As an analyst, I get to see a lot of product demos (I started to count but it started to scare me how many I see in a year). One of my growing pet peeves is around reporting and analysis. Almost all that I see is what I call a “field of dreams” strategy. If we build a solution that encompasses all of the data required, that calculates all of the potential metrics that users might want, and provides them the ability to drill down and around all of it, then users will flock to use the solution because they will gain so much insight. I think that is why most BI solutions do not get used beyond a select set of users today.
At the end of the day, you analyze data to gain insight so that you can make better decisions and take appropriate actions. The starting point should not be the data analysis, but should be the types of decisions and actions that a particular user needs to take. Let’s look at an example. Let’s say that I am a regional bank manager and I have twenty bank branches in my region. What I might be concerned about are revenues, deposits, labor and facilities costs, profitability, customer satisfaction, etc.. These are business metrics that hopefully are tied to broader corporate objectives. So far, this is relatively straightforward. Let’s now say that customer satisfaction ratings have dropped below a particular target level. I know as a regional branch manager that this drop could be a leading indicator to revenue and profitability (assuming I have a good corporate performance management solution, then I should know the correlation/causality). That is not good. It is getting close to the holiday season and if that metric does not improve, I might not get my holiday bonus. I need to take action to bring customer satisfaction levels back up or I am toast.
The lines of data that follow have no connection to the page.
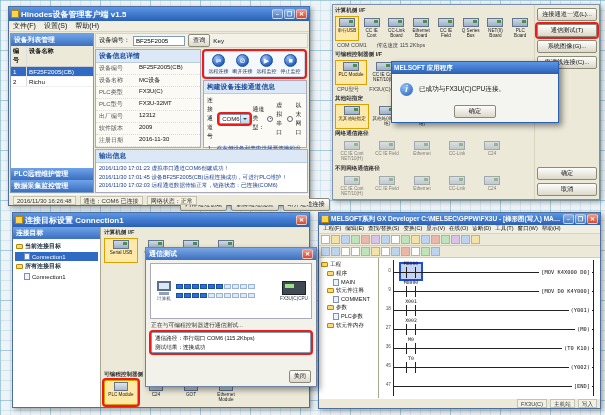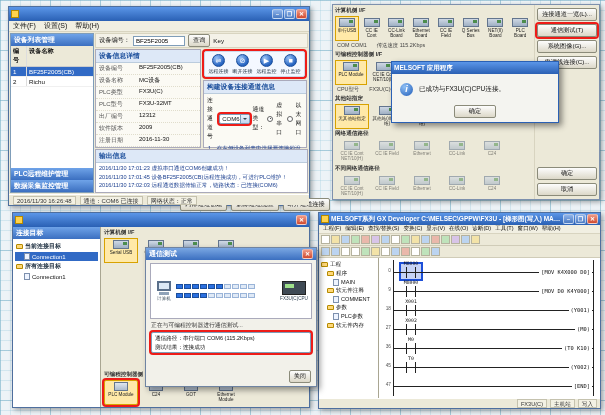--- a/index.html
+++ b/index.html
@@ -177,6 +177,7 @@
   <section class="win app">
     <div class="tbar">
       <span class="tico"></span>
+      <span class="ttxt">Hinodes设备管理客户端 v1.5</span>
       <span class="wbtns">
         <span class="wbtn">–</span>
         <span class="wbtn">❐</span>

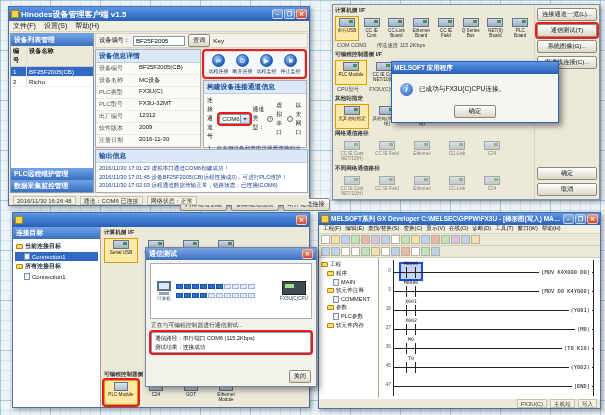--- a/index.html
+++ b/index.html
@@ -483,6 +483,7 @@
   <section class="win conn">
     <div class="tbar">
       <span class="tico"></span>
+      <span class="ttxt">连接目标设置 Connection1</span>
       <span class="wbtns">
           <span class="wbtn close">✕</span>
         </span>

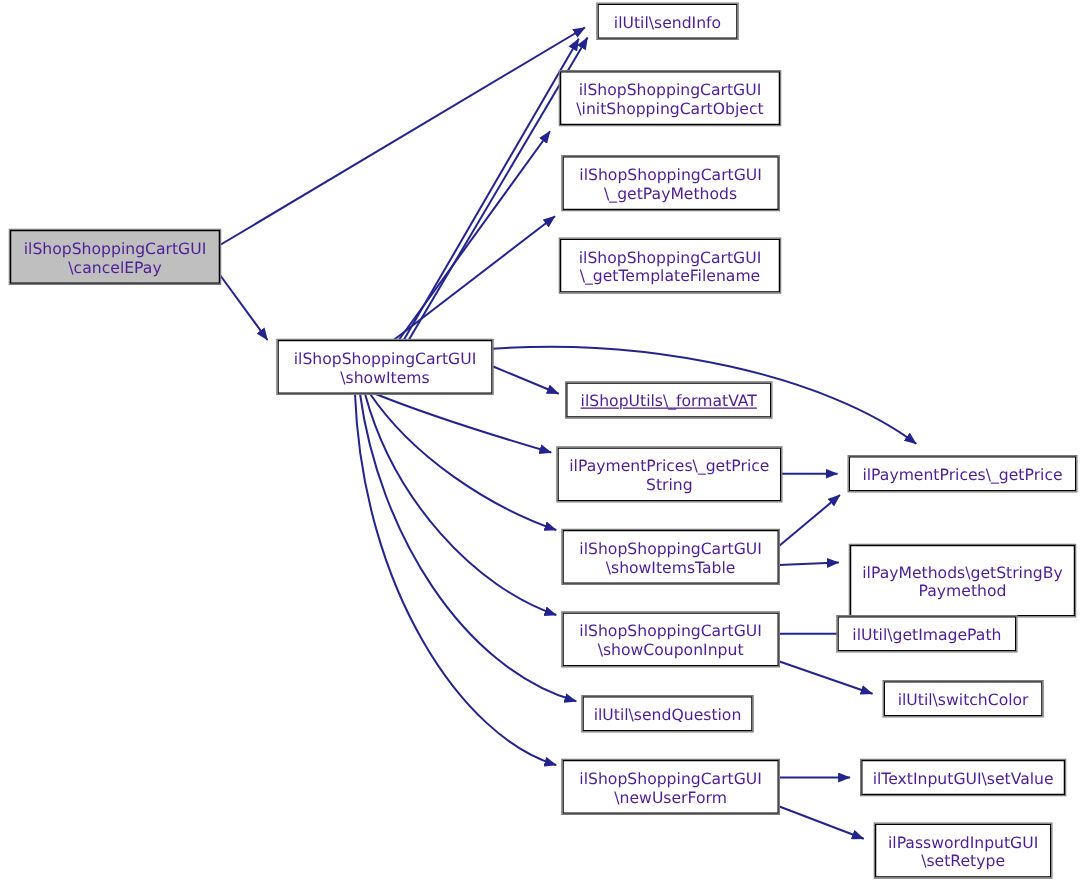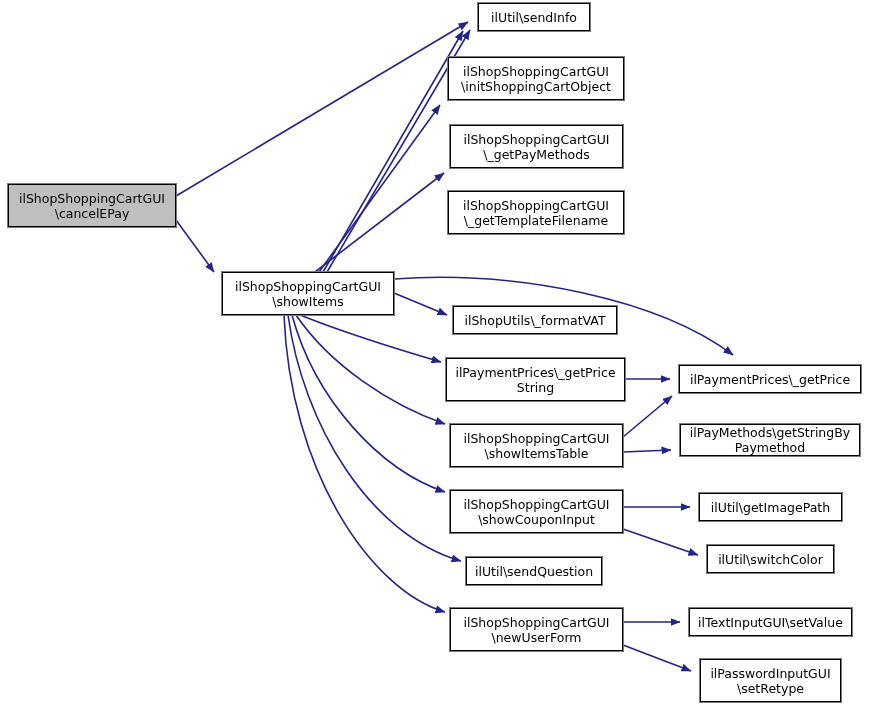--- a/index.html
+++ b/index.html
@@ -36,7 +36,7 @@
     outline-offset: 0px;
     font-size: 12.5px;
     line-height: 15px;
-    color: #000000;
+    color: #4c1d95;
     white-space: pre-line;
     letter-spacing: 0px;
     z-index: 2;

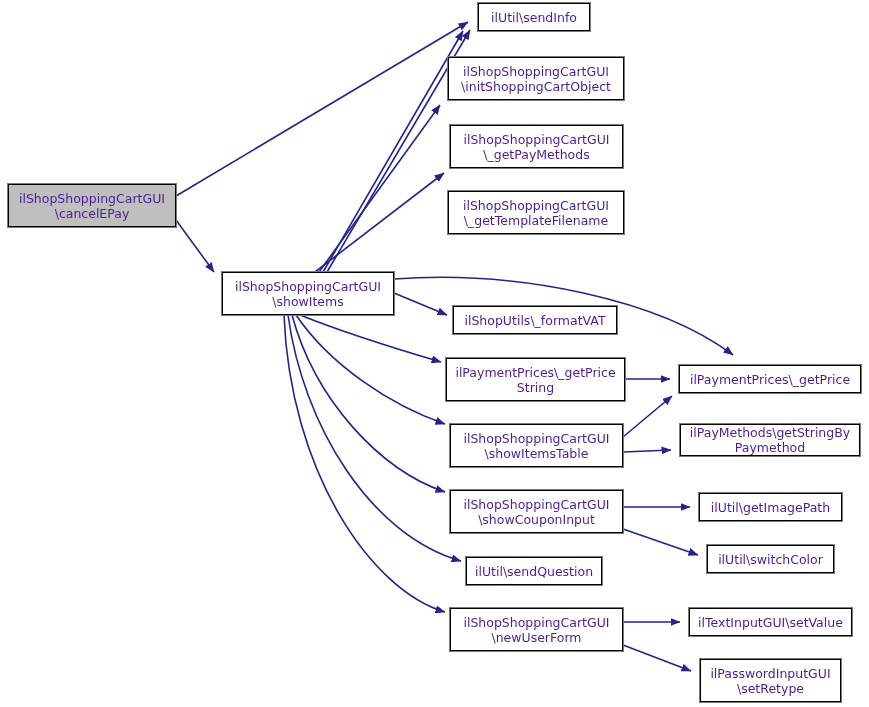--- a/index.html
+++ b/index.html
@@ -115,7 +115,7 @@
 \_getTemplateFilename</span></div>
       <div class="node" style="left: 222px; top: 272px; width: 172px; height: 43px;"><span class="label">ilShopShoppingCartGUI
 \showItems</span></div>
-      <div class="node" style="left: 453px; top: 306px; width: 164px; height: 28px;"><span class="label">ilShopUtils\_formatVAT</span></div>
+      <div class="node" style="left: 453px; top: 306px; width: 164px; height: 28px; text-decoration: underline;"><span class="label">ilShopUtils\_formatVAT</span></div>
       <div class="node" style="left: 446px; top: 358px; width: 179px; height: 43px;"><span class="label">ilPaymentPrices\_getPrice
 String</span></div>
       <div class="node" style="left: 450px; top: 424px; width: 173px; height: 43px;"><span class="label">ilShopShoppingCartGUI

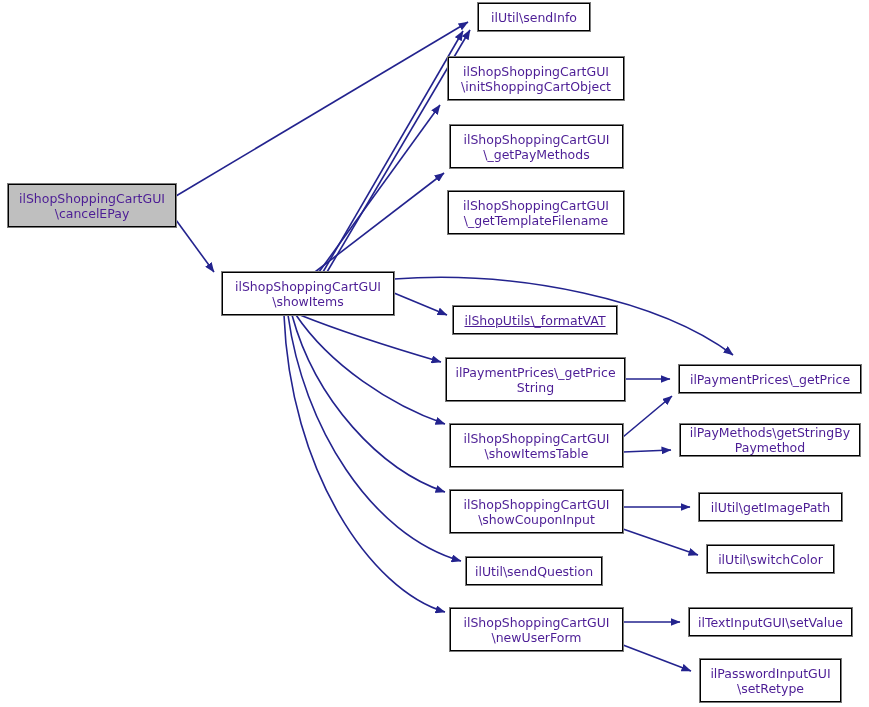--- a/index.html
+++ b/index.html
@@ -126,7 +126,7 @@
       <div class="node" style="left: 450px; top: 608px; width: 173px; height: 43px;"><span class="label">ilShopShoppingCartGUI
 \newUserForm</span></div>
       <div class="node" style="left: 679px; top: 365px; width: 182px; height: 28px;"><span class="label">ilPaymentPrices\_getPrice</span></div>
-      <div class="node" style="left: 680px; top: 424px; width: 180px; height: 32px;"><span class="label">ilPayMethods\getStringBy
+      <div class="node" style="left: 680px; top: 436px; width: 180px; height: 57px;"><span class="label">ilPayMethods\getStringBy
 Paymethod</span></div>
       <div class="node" style="left: 699px; top: 493px; width: 143px; height: 28px;"><span class="label">ilUtil\getImagePath</span></div>
       <div class="node" style="left: 707px; top: 545px; width: 127px; height: 28px; text-align: right;"><span class="label">ilUtil\switchColor</span></div>

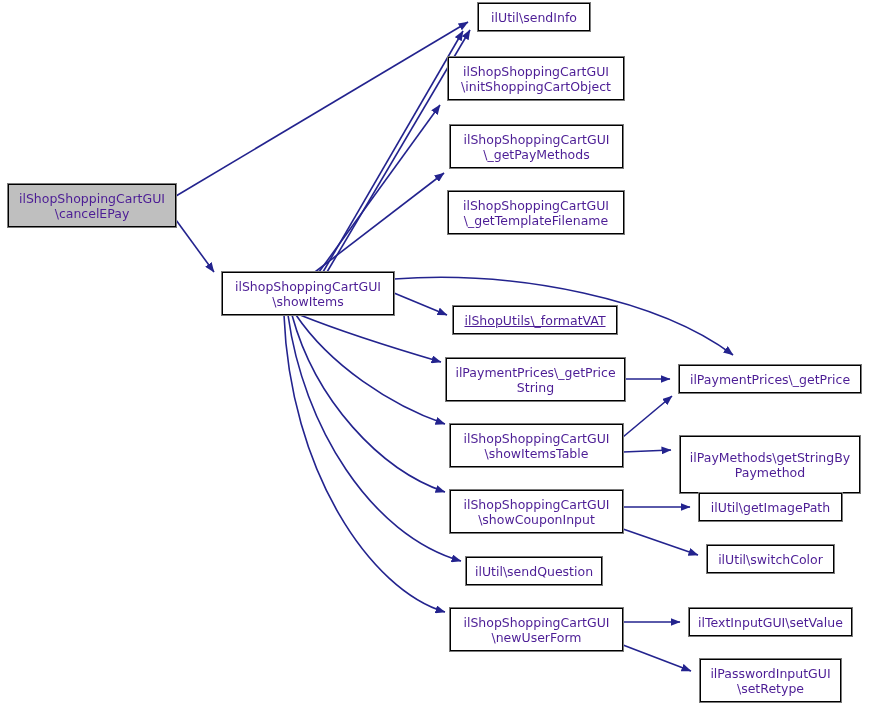--- a/index.html
+++ b/index.html
@@ -128,7 +128,7 @@
       <div class="node" style="left: 679px; top: 365px; width: 182px; height: 28px;"><span class="label">ilPaymentPrices\_getPrice</span></div>
       <div class="node" style="left: 680px; top: 436px; width: 180px; height: 57px;"><span class="label">ilPayMethods\getStringBy
 Paymethod</span></div>
-      <div class="node" style="left: 699px; top: 493px; width: 143px; height: 28px;"><span class="label">ilUtil\getImagePath</span></div>
+      <div class="node" style="left: 670px; top: 493px; width: 143px; height: 28px;"><span class="label">ilUtil\getImagePath</span></div>
       <div class="node" style="left: 707px; top: 545px; width: 127px; height: 28px; text-align: right;"><span class="label">ilUtil\switchColor</span></div>
       <div class="node" style="left: 689px; top: 608px; width: 163px; height: 28px; justify-content: center;"><span class="label">ilTextInputGUI\setValue</span></div>
       <div class="node" style="left: 700px; top: 659px; width: 141px; height: 43px;"><span class="label">ilPasswordInputGUI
This is a moment of truth for business intelligence. What would that regional bank manager do? At best, I might login to the system and see which branch(es) have the problem (or I might even get an alert that tells me). However, do you think they are going to go into a Business Intelligence system and drill down through all of the data to find what might be the potential root cause of the issue? Do you think that the business intelligence system will have drill down paths to all of the potential root cause data? I do not. This user does not have the time (remember, this person is overseeing 20 bank branches) even if they had the skills to do so.
Let’s move to my home turf, Human Capital Management, and assume that I know which branches have a customer satisfaction issue. What employee-related factors might be causing this issue? Most regional bank managers would do a different type of drill-down analysis to figure this out – pick up the phone and call the branch manager(s) in question and ask them what is going on (they might use more colorful language than that) that is causing the drop. The actions taken based on these conversations are not likely very data-based and frequently may be inaccurate (or make the problem worse). That is not good if I want to get my bonus.
In my idealized world, what a business intelligence solution should do is tell me which employee-related factors might be the likely cause of the problem. Has employee engagement dropped? Has 90/120 day voluntary turnover increased? Do the branches have open headcount (are they understaffed)? Has the number of part-time workers increased (maybe they are unhappy about not being able to work full-time)? What is the tenure of the bank management (are they new)? Do exit interviews show that management is a problem (if you saw “Undercover Boss” this week, you probably know what I am talking about)? I think you get the drift. There are many, many more questions that might highlight potential root causes.
What I want the system to do is help me understand which ones are the most likely root causes in this situation. Let me reemphasize this. I do not want to have to do a lot of analysis to figure it out. I do not want to have to call up HR to do some analysis (though that is better than doing it myself). I want the system to do the leg work. I want it to be intelligent enough to ask all of those different questions, look at the metrics associated with those questions and see if there is correlation/causation with customer satisfaction. Then, I want it to present me the results so that I can see the most likely candidates.
Guess what, even at that point, I may not take action though. I likely still will want to discuss the results with the branch manager(s) because the data may say one thing, but reality could still be something different. Once I am comfortable that I know the root cause, then I need to figure out what action (or actions) to take. Maybe the system can suggest potential actions. Maybe there is an online community of senior level bank managers where I could get advice and insight (yes, there could be a social software angle here)? Maybe I would talk to my HR business partner? Maybe all of the above? This is a discussion for another blog post.
The next time you watch a vendor demo of reporting and analysis. You will likely see them do a drill down to find a root cause (in fact, the data is set up so that they will easily find a pre-determined root cause). In reality, they are just applying the intelligence manually. Vendors, consultants and HR professionals have the knowledge to know where to drill down, where the potential root causes may be. Why can’t that knowledge be captured in a system? Why can’t someone design a business intelligence system with actual intelligence about the business domain built-in?
That is the end of the rant. Am I being too harsh? Am I asking for the impossible? What do you think?